■ **WORK REQUIRED**
Whenever a line in the entries below contains "qstars", copy that line.

■ **Code change snippets**
———

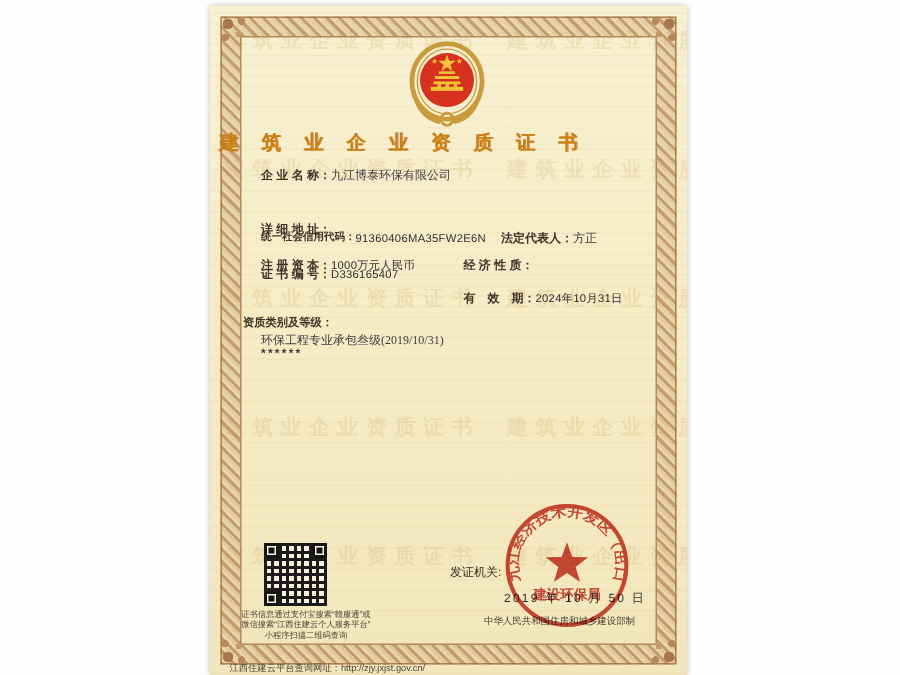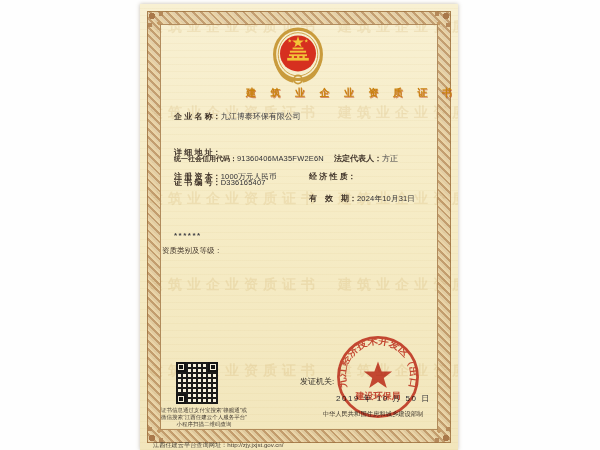--- a/index.html
+++ b/index.html
@@ -26,8 +26,8 @@
   .corner.tl{left:4px;top:4px;} .corner.tr{right:4px;top:4px;transform:scaleX(-1);}
   .corner.bl{left:4px;bottom:4px;transform:scaleY(-1);} .corner.br{right:4px;bottom:4px;transform:scale(-1,-1);}
   .emblem{position:absolute;left:131px;top:22px;width:54px;height:62px;}
-  .title{position:absolute;top:82px;left:0;width:100%;text-align:right;
-         font-size:10px;font-weight:bold;letter-spacing:6px;padding-left:6px;box-sizing:border-box;
+  .title{position:absolute;top:82px;left:0;width:100%;text-align:left;
+         font-size:13px;font-weight:bold;letter-spacing:6px;padding-left:6px;box-sizing:border-box;
          color:#c9820e;text-shadow:.6px .6px 0 rgba(190,60,30,.55);
          font-family:"Liberation Serif",serif;}
   .row{position:absolute;display:flex;align-items:center;margin-left:12px;}

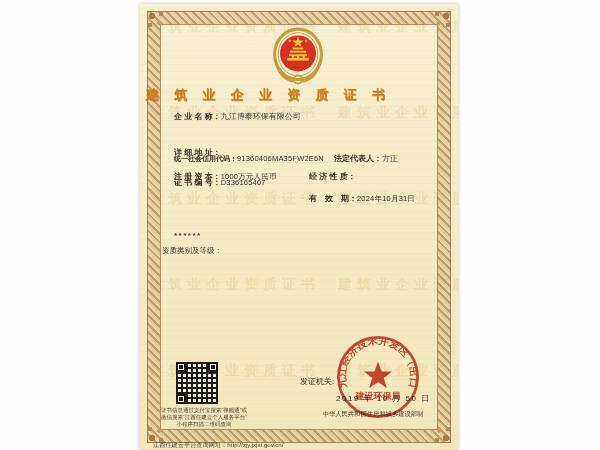--- a/index.html
+++ b/index.html
@@ -37,7 +37,7 @@
   .num{font-family:"Liberation Sans",sans-serif;color:#2f2f35;font-size:7.5px;line-height:10px;letter-spacing:.2px;}
   .wrapval{width:204px;}
   .naturewrap{width:96px;line-height:9.5px;}
-  .qheading{position:absolute;left:22px;top:206px;font-size:7.5px;font-weight:normal;color:#40342a;margin-top:36px;}
+  .qheading{position:absolute;left:22px;top:206px;font-size:7.5px;font-weight:bold;color:#40342a;}
   .qgrade{position:absolute;left:34px;top:217px;font-size:8px;color:#3c3c42;font-family:"Liberation Serif",serif;}
   .qstars{position:absolute;left:34px;top:227px;font-size:8px;font-weight:bold;letter-spacing:1.5px;color:#3c3c42;}
   .qr{position:absolute;left:36px;top:358px;width:42px;height:42px;background:#f7f1dd;

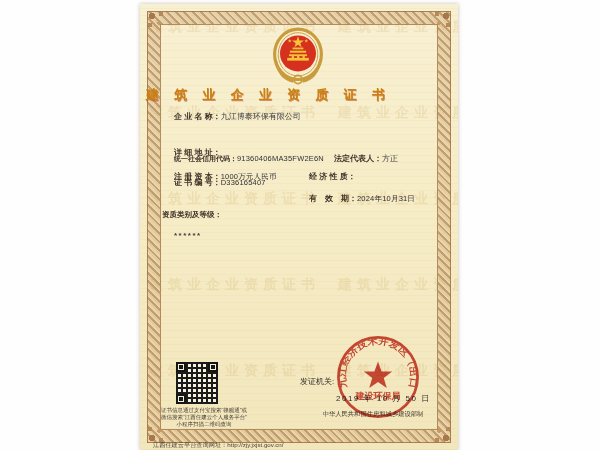--- a/index.html
+++ b/index.html
@@ -129,6 +129,7 @@
     </div>
 
     <div class="qheading">资质类别及等级：</div>
+    <div class="qgrade">环保工程专业承包叁级(2019/10/31)</div>
     <div class="qstars">******</div>
 
     <div class="qr">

———

■ **SOLUTION TO THIS PROBLEM**
   .qstars{position:absolute;left:34px;top:227px;font-size:8px;font-weight:bold;letter-spacing:1.5px;color:#3c3c42;}
     <div class="qstars">******</div>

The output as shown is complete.